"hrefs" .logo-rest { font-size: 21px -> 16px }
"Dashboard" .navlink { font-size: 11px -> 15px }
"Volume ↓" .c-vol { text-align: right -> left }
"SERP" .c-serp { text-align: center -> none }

==

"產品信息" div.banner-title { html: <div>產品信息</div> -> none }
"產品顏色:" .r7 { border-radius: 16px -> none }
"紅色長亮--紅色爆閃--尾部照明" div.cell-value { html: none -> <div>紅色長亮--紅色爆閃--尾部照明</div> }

Task details —
Using the listing above, locate the lines that hold "align" and copy each one.

Exercise output —
"Volume ↓" .c-vol { text-align: right -> left }
"SERP" .c-serp { text-align: center -> none }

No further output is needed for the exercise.